Exams test only the hard disk capacity of neurons

The syllabus of matriculation comprises everything under the sun. It expects the child to know, learn and remember everything. An extremely tough syllabus for maths, complex processes of the scientific world and what was done to whom during the 16th century are all components of this syllabus.

In 250-275 days, a student of 14-15 years must ‘learn’ science, maths and socials, and three languages. Except maths, which has to be compulsorily understood to some extent, all the other subjects are just memorised without perspective. The number of textbook pages is about 600-700. Students are also expected to learn from guides, internet and ‘interactive’ CD-ROMs. This information totals up to about 3,000 pages and the student has to stuff the hard disk into the brain.

He is not taught to appreciate that history gives new ideas to improve our lives and an insight into the lives of achievers under adversities. He will read and not study history. He is not convinced that maths is necessary for almost all our daily activities and to analyse data beamed from satellites for uplifting the life of the rural masses.

What do exams expect a student to know? The question paper contains questions from every chapter of the textbook. The answer sheets does not contain what is learnt but what can be recalled from the 3,000 pages ‘studied’ and correctly reproduced at the time in the exam hall. The more accurately he recalls the content, the more will he be made to feel happy when the results of this memory test called ‘exams’ is out and labelled intelligent.

Due to some health problems, mood swings, or other inexplicable reasons, if the child is not able to recall the relevant content in three hours, he is said to be doomed. Answer sheets are evaluated by teachers who have not seen or known the children and their attitude.

Exams at this age scuttle creativity but promote recollection.
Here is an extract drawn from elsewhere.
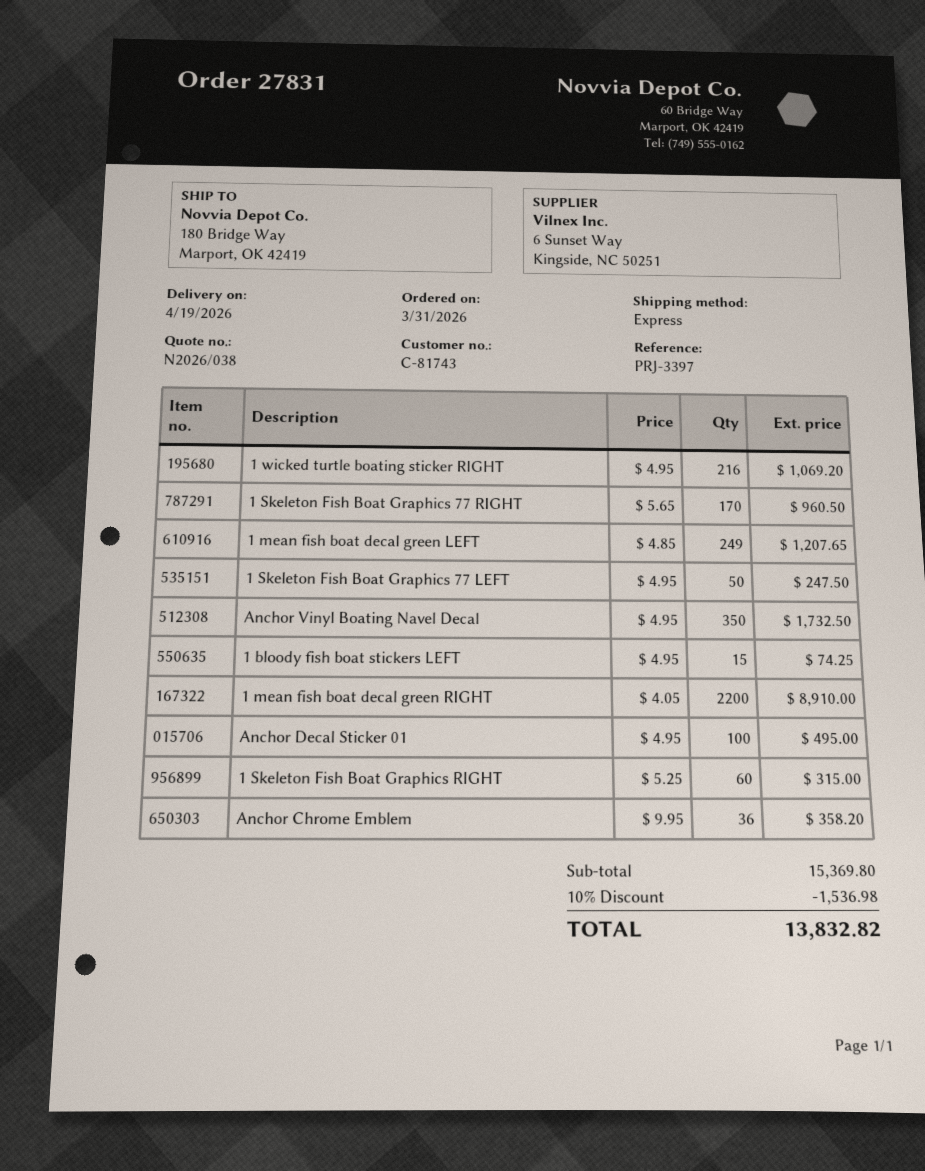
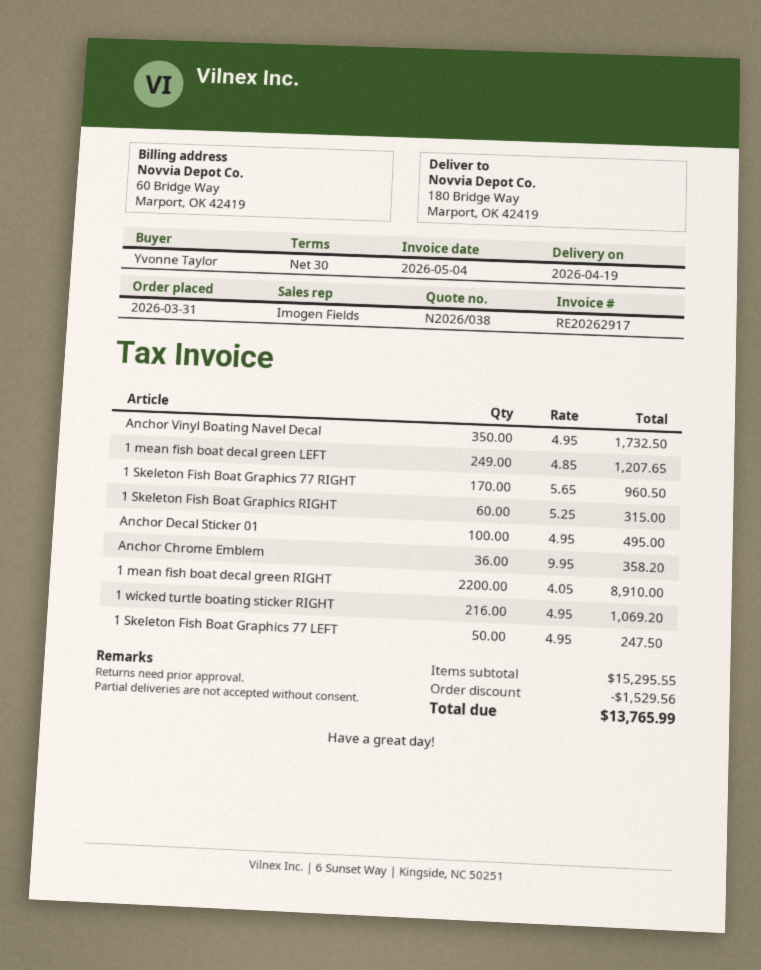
1 bloody fish boat stickers LEFT: 15 x 4.95 = 74.25 -> none
subtotal: 15369.80 -> 15295.55
discount: 1536.98 -> 1529.56
total: 13832.82 -> 13765.99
Intelligence is measured by the recalling capacity of the child. A lucky student, who has studied only some chapters, can definitely score more marks than a student who has studied all the chapters thoroughly but has a lower recalling capacity.

The increased sales of dangerous, banned chemicals, called ‘anti-depressant drugs’ and ‘memory boosters’ in March and April proves the fact that pressure is created on the student to memorise. There are innumerable instances of students committing suicide or contemplating suicide due to the pressure of exams.

The known and unknown must be differentiated and testing is a part of the education system, otherwise nobody will learn. The learned must be honoured, facilitated and encouraged to excel. We must definitely have a value-based society and the more knowledgeable must be treated and rewarded. Holding exams after 10th is completely justified, as the subjects are selective and the area of knowledge is narrowed down. It creates and develops people of substance and core knowledge.

A guru is a teacher and will see a student’s inner knowledge and attitude as necessary to lead a successful life. A teacher is human, a guru divine. In the Vedic system of education, evaluation was continuous throughout the year by the guru. The guru will not measure the hard disk capacity of the neurons but will assess the citizen.

Tests must be conducted every month and the number of pages that the student has to memorise or understand is reduced. Evaluation should also be based on a student’s attitude, his IQ and ability to learn concepts and his capacity to apply that is learned.
An evaluation system must be for the subject or discipline a child is strong in or belongs to. Some grace time may be given for students who are not feeling too well or those who feel that have not sufficiently prepared so that they will be more relaxed while they take up these exams.